DIRECTIONS FOR THIS TASK:
Repeat each entry. Keep every line exactly as it is.

EXERCISE INPUT:
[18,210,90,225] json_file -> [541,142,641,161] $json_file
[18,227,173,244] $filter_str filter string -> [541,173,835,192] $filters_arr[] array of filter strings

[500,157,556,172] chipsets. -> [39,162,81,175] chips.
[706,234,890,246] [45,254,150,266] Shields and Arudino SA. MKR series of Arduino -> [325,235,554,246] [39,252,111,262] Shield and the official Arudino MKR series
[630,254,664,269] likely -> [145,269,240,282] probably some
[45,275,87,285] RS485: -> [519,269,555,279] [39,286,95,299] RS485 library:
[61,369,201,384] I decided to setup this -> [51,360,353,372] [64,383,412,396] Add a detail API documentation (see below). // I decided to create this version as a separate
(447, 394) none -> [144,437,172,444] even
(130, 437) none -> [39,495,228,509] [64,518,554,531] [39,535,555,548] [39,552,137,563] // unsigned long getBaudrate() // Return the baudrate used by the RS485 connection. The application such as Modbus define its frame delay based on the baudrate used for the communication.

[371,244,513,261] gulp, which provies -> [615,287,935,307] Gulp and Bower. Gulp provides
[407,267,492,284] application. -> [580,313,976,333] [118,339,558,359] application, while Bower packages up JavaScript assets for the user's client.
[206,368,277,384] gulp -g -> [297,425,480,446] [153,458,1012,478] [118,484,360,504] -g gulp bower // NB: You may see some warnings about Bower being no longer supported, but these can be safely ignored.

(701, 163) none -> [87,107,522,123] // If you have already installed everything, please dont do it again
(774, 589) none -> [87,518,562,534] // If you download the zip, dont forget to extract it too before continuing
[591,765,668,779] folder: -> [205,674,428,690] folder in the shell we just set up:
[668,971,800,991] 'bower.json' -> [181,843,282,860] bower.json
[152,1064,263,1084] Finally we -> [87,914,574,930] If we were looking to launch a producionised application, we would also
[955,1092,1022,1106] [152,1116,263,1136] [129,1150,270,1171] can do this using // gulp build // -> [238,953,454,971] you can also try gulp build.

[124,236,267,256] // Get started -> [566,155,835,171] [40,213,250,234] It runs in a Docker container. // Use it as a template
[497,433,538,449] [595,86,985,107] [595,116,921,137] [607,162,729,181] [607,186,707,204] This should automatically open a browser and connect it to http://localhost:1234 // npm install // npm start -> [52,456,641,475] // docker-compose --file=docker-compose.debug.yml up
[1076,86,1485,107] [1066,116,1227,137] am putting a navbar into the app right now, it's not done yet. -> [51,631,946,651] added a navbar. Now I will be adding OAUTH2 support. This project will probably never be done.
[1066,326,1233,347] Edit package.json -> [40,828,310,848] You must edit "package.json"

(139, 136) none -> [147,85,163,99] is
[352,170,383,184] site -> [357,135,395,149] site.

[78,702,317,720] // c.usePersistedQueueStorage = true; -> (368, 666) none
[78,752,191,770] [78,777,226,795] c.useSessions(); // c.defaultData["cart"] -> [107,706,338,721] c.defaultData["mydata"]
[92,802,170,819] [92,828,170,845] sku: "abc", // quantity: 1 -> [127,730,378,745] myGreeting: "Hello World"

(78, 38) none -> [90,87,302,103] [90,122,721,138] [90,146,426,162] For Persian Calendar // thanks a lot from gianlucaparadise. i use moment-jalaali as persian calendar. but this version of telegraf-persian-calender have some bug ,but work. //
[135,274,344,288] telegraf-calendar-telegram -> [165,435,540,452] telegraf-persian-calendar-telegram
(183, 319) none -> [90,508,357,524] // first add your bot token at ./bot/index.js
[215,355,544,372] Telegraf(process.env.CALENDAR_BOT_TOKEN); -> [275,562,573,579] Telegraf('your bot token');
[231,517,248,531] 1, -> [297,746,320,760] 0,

RESPONSE TO THIS EXERCISE:
[18,210,90,225] json_file -> [541,142,641,161] $json_file
[18,227,173,244] $filter_str filter string -> [541,173,835,192] $filters_arr[] array of filter strings

[500,157,556,172] chipsets. -> [39,162,81,175] chips.
[706,234,890,246] [45,254,150,266] Shields and Arudino SA. MKR series of Arduino -> [325,235,554,246] [39,252,111,262] Shield and the official Arudino MKR series
[630,254,664,269] likely -> [145,269,240,282] probably some
[45,275,87,285] RS485: -> [519,269,555,279] [39,286,95,299] RS485 library:
[61,369,201,384] I decided to setup this -> [51,360,353,372] [64,383,412,396] Add a detail API documentation (see below). // I decided to create this version as a separate
(447, 394) none -> [144,437,172,444] even
(130, 437) none -> [39,495,228,509] [64,518,554,531] [39,535,555,548] [39,552,137,563] // unsigned long getBaudrate() // Return the baudrate used by the RS485 connection. The application such as Modbus define its frame delay based on the baudrate used for the communication.

[371,244,513,261] gulp, which provies -> [615,287,935,307] Gulp and Bower. Gulp provides
[407,267,492,284] application. -> [580,313,976,333] [118,339,558,359] application, while Bower packages up JavaScript assets for the user's client.
[206,368,277,384] gulp -g -> [297,425,480,446] [153,458,1012,478] [118,484,360,504] -g gulp bower // NB: You may see some warnings about Bower being no longer supported, but these can be safely ignored.

(701, 163) none -> [87,107,522,123] // If you have already installed everything, please dont do it again
(774, 589) none -> [87,518,562,534] // If you download the zip, dont forget to extract it too before continuing
[591,765,668,779] folder: -> [205,674,428,690] folder in the shell we just set up:
[668,971,800,991] 'bower.json' -> [181,843,282,860] bower.json
[152,1064,263,1084] Finally we -> [87,914,574,930] If we were looking to launch a producionised application, we would also
[955,1092,1022,1106] [152,1116,263,1136] [129,1150,270,1171] can do this using // gulp build // -> [238,953,454,971] you can also try gulp build.

[124,236,267,256] // Get started -> [566,155,835,171] [40,213,250,234] It runs in a Docker container. // Use it as a template
[497,433,538,449] [595,86,985,107] [595,116,921,137] [607,162,729,181] [607,186,707,204] This should automatically open a browser and connect it to http://localhost:1234 // npm install // npm start -> [52,456,641,475] // docker-compose --file=docker-compose.debug.yml up
[1076,86,1485,107] [1066,116,1227,137] am putting a navbar into the app right now, it's not done yet. -> [51,631,946,651] added a navbar. Now I will be adding OAUTH2 support. This project will probably never be done.
[1066,326,1233,347] Edit package.json -> [40,828,310,848] You must edit "package.json"

(139, 136) none -> [147,85,163,99] is
[352,170,383,184] site -> [357,135,395,149] site.

[78,702,317,720] // c.usePersistedQueueStorage = true; -> (368, 666) none
[78,752,191,770] [78,777,226,795] c.useSessions(); // c.defaultData["cart"] -> [107,706,338,721] c.defaultData["mydata"]
[92,802,170,819] [92,828,170,845] sku: "abc", // quantity: 1 -> [127,730,378,745] myGreeting: "Hello World"

(78, 38) none -> [90,87,302,103] [90,122,721,138] [90,146,426,162] For Persian Calendar // thanks a lot from gianlucaparadise. i use moment-jalaali as persian calendar. but this version of telegraf-persian-calender have some bug ,but work. //
[135,274,344,288] telegraf-calendar-telegram -> [165,435,540,452] telegraf-persian-calendar-telegram
(183, 319) none -> [90,508,357,524] // first add your bot token at ./bot/index.js
[215,355,544,372] Telegraf(process.env.CALENDAR_BOT_TOKEN); -> [275,562,573,579] Telegraf('your bot token');
[231,517,248,531] 1, -> [297,746,320,760] 0,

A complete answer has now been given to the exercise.